Debating the Antitrust Exemption
- Eli Nachmany
- Dec 4, 2014
- 2 min read
Labor relations are an integral part of any professional sports league in the 21st century. Before the rise of player unions like the Major League Baseball Players Association (MLBPA), professional athletes had to deal with a number of wage-suppressing aspects of sport. The most egregious of these aspects was the reserve clause, which mandated that players could not market their services to other teams. While organizations like the MLBPA have worked to dissolve the reserve clause and now work with owners to draft labor contracts known as the Collective Bargaining Agreement (CBA), professional sports leagues undoubtedly still engage in anticompetitive behavior.

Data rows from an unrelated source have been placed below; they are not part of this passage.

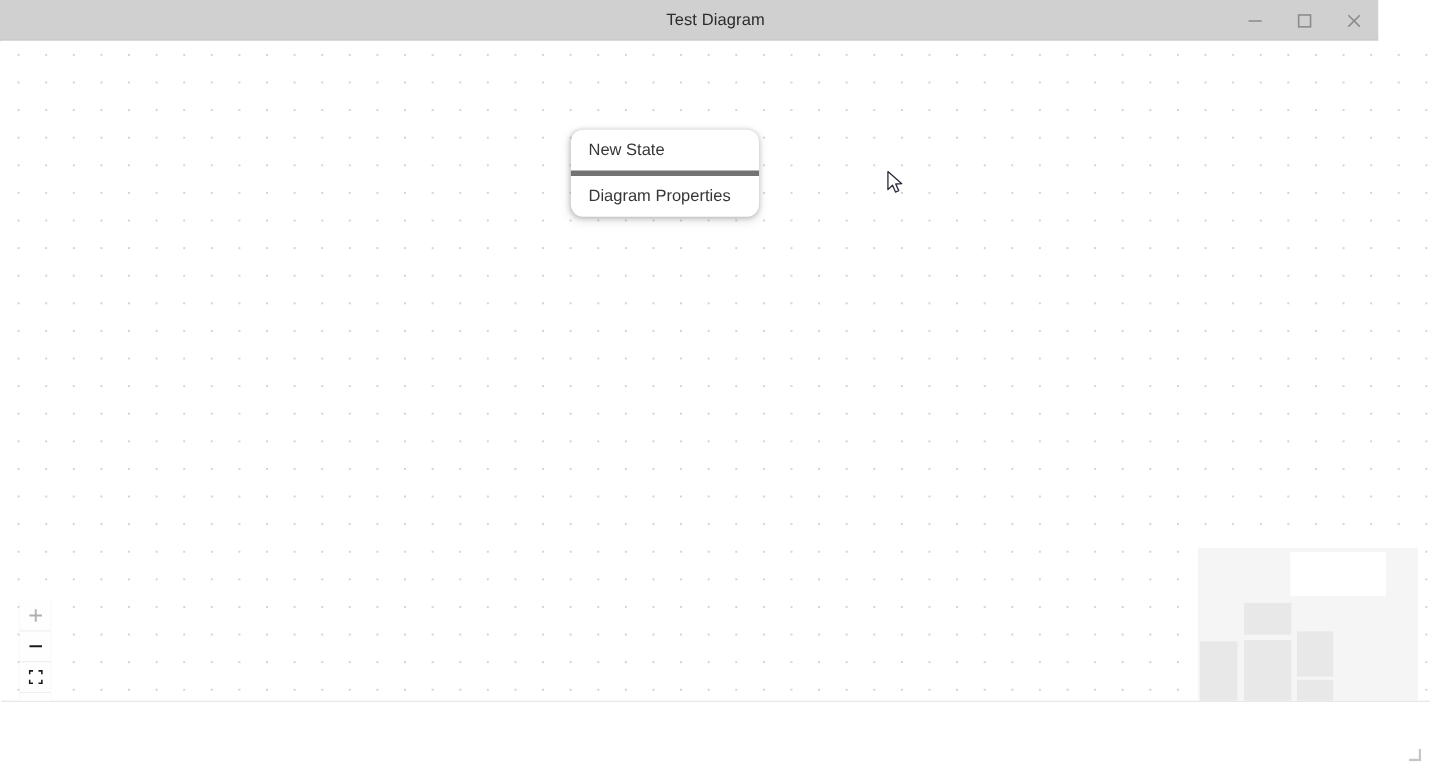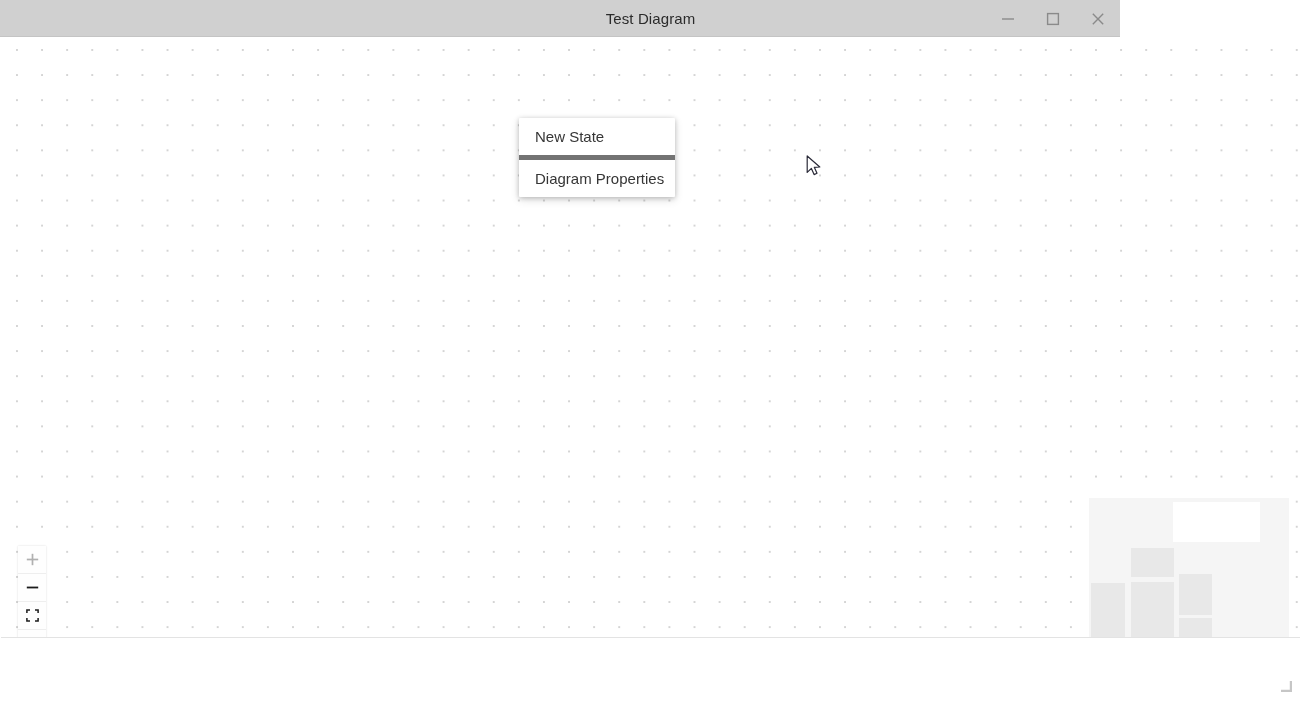--- a/index.html
+++ b/index.html
@@ -28,7 +28,7 @@
   .titlebar {
     position: absolute;
     left: 0; top: 0;
-    width: 1120px;
+    width: 1253px;
     height: 37px;
     background: #d0d0d0;
     border-bottom: 1px solid #c4c4c4;

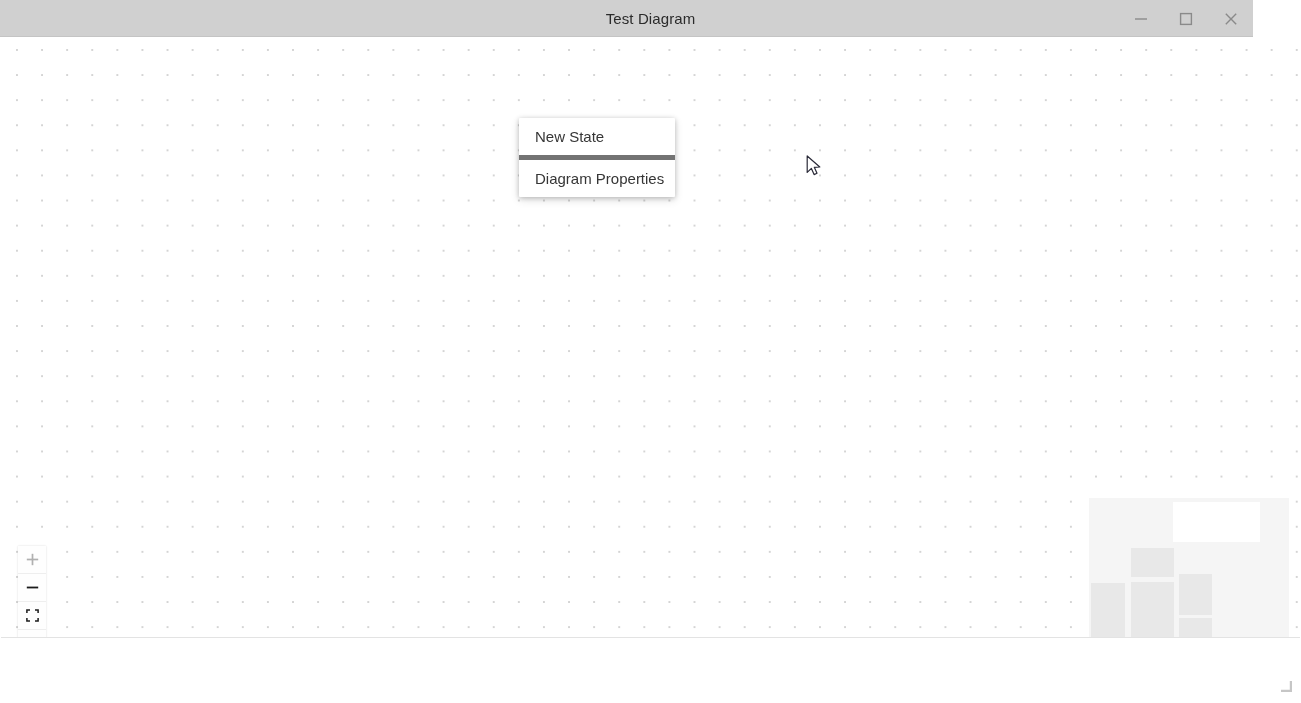--- a/index.html
+++ b/index.html
@@ -107,10 +107,10 @@
     position: absolute;
     left: 519px;
     top: 118px;
-    width: 156px;
+    width: 171px;
     background: #ffffff;
     box-shadow: 0 1px 5px rgba(0,0,0,0.22), 0 3px 10px rgba(0,0,0,0.12);
-    border-radius: 1px;
+    border-radius: 11px;
     z-index: 50;
   }
   .menu-item {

The Sports Broadcasting Act of 1961 established a partial antitrust exemption for leagues like the NFL, NBA, etc.; it amended antitrust laws to allow professional sports leagues the opportunity to negotiate restrictive, anticompetitive contracts with broadcast networks for television rights and effectively lock other leagues out of big television dollars. Expansion of the media in sports has resulted in networks paying exorbitant amounts of money to leagues for broadcasting rights. The NBA recently inked a nine-year, $24 billion deal with ESPN. Clearly, the NBA’s players want some of that money and just how much they’ll get will be negotiated in the drawing up of the NBA’s 2017 CBA.
With television dollars, a salary cap that NBA Players Association executive director Michele A. Roberts called “un-American,” (a salary cap is a structure where teams all agree to keep their total wages under a certain total, thus lowering the amount of money they’re willing to pay players) and concussion lawsuits in the NFL (among other issues), some argue that the deck is stacked against players. Leagues, protected by an antitrust exemption, have no obligation to be accountable to their players, these critics contend. However, the simple fact that players can negotiate a CBA forces leagues to yield concessions to players. Owners have raised minimum salaries for players who have been in the league for a few years and have also contributed to the development of player brands. Leagues like the NBA and NFL need to engage in anticompetitive behavior, or else their quality of play will decrease drastically and players will find themselves disenfranchised rather quickly. The antitrust exemption doesn’t preclude organizations from accountability; rather, it protects sport’s exorbitant profitability and benefits players’ ultimate financial interests much more than its dissolution would.